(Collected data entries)
>>>>

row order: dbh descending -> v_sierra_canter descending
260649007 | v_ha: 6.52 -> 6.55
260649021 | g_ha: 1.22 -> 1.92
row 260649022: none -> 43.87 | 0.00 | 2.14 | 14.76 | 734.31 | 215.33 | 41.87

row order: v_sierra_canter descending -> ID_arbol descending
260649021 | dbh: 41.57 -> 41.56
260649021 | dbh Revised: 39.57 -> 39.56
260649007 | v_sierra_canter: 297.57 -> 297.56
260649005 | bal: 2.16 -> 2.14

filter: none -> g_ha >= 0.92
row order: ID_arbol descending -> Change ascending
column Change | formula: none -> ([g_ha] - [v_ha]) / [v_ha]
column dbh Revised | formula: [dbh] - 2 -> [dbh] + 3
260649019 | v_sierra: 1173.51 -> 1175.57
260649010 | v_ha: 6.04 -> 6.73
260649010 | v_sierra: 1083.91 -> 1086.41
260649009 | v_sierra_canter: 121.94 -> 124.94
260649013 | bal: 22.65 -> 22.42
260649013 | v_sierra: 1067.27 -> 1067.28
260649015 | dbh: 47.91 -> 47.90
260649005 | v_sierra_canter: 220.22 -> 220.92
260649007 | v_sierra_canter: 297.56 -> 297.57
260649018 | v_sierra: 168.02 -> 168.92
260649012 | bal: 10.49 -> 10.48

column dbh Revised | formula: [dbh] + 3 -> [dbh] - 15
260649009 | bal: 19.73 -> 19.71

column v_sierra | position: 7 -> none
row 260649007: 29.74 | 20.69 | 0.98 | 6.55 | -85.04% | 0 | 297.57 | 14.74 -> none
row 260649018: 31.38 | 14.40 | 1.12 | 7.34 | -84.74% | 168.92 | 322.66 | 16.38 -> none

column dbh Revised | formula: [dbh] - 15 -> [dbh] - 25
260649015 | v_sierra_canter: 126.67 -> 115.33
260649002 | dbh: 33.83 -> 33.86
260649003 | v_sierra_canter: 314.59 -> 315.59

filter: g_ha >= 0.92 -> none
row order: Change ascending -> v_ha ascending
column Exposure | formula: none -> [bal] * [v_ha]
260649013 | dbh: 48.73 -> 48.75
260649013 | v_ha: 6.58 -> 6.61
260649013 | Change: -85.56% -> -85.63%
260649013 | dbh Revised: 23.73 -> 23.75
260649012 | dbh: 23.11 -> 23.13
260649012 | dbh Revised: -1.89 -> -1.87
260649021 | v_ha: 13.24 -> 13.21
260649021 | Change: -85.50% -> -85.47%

<<<<

### TASK INSTRUCTIONS
Your task is to repeat the records exactly. Begin at their first line and stop after the line containing "column dbh Revised | formula: [dbh] - 2".

### WRITTEN SOLUTION
row order: dbh descending -> v_sierra_canter descending
260649007 | v_ha: 6.52 -> 6.55
260649021 | g_ha: 1.22 -> 1.92
row 260649022: none -> 43.87 | 0.00 | 2.14 | 14.76 | 734.31 | 215.33 | 41.87

row order: v_sierra_canter descending -> ID_arbol descending
260649021 | dbh: 41.57 -> 41.56
260649021 | dbh Revised: 39.57 -> 39.56
260649007 | v_sierra_canter: 297.57 -> 297.56
260649005 | bal: 2.16 -> 2.14

filter: none -> g_ha >= 0.92
row order: ID_arbol descending -> Change ascending
column Change | formula: none -> ([g_ha] - [v_ha]) / [v_ha]
column dbh Revised | formula: [dbh] - 2 -> [dbh] + 3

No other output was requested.